Quant aux désastres dans l’ordre culturel, il faudrait évoquer tant et tant de réalisations laides, ineptes ou hermétiques, d’évènementiels débiles, de désacralisation de tous les arts par le fric.
Seul, dans certains pays, le système éducatif oppose une résistance au fléau mercantile, là où les enseignants opposent leurs principes d’enseignement aux exigences triviales de l’apprentissage… Ce qui leur vaut d’être traités d’attardés ou d’immobilistes par les idolâtres des challenges et de la performance mesurée aux seuls dividendes sonnants et trébuchants.
En premier temps, l’élaboration parfaite de la démocratie britannique servit de moteur au Royaume Uni pour asservir des millions d’hommes dans le monde et commettre des millions de forfaits pour asseoir son empire avant que de rendre les armes contraint et forcé. Churchill fut un admirable adversaire du nazisme mais inventa les bombardements de masse qui firent des millions de victimes en Allemagne (Hambourg 45 000 morts, vingt-cinq fois Guernica) et donc perfectionna le terrorisme et les crimes de guerre.

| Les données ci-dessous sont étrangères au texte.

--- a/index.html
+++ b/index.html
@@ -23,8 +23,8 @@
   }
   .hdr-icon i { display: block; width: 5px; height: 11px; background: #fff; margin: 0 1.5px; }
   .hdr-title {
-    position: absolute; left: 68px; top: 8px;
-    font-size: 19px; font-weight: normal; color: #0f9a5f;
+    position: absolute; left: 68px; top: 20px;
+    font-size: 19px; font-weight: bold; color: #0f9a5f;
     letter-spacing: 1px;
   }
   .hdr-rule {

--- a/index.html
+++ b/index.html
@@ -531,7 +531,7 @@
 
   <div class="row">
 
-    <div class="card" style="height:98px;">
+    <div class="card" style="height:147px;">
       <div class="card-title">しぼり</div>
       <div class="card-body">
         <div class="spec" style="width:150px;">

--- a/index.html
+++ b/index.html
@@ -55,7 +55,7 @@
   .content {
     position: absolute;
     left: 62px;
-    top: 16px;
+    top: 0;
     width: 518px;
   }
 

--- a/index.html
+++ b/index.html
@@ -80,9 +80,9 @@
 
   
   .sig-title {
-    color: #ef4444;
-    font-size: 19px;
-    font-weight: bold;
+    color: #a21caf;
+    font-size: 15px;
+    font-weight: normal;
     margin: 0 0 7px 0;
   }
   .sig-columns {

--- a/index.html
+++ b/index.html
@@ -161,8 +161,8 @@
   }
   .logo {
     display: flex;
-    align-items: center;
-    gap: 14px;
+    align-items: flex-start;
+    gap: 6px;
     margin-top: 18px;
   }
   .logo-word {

Goering, l’un des pères de la Shoah, fut un amateur d’art passionné et subtil.
Mao Zedong qui libéra son peuple pour ensuite le laisser périr par millions, fut un délicat poète des Cent fleurs. Staline, les nuits où il signait de longues listes d’exécutions (c’est-à-dire toutes les nuits) se plongeait avec ravissement dans les concertos de Mozart.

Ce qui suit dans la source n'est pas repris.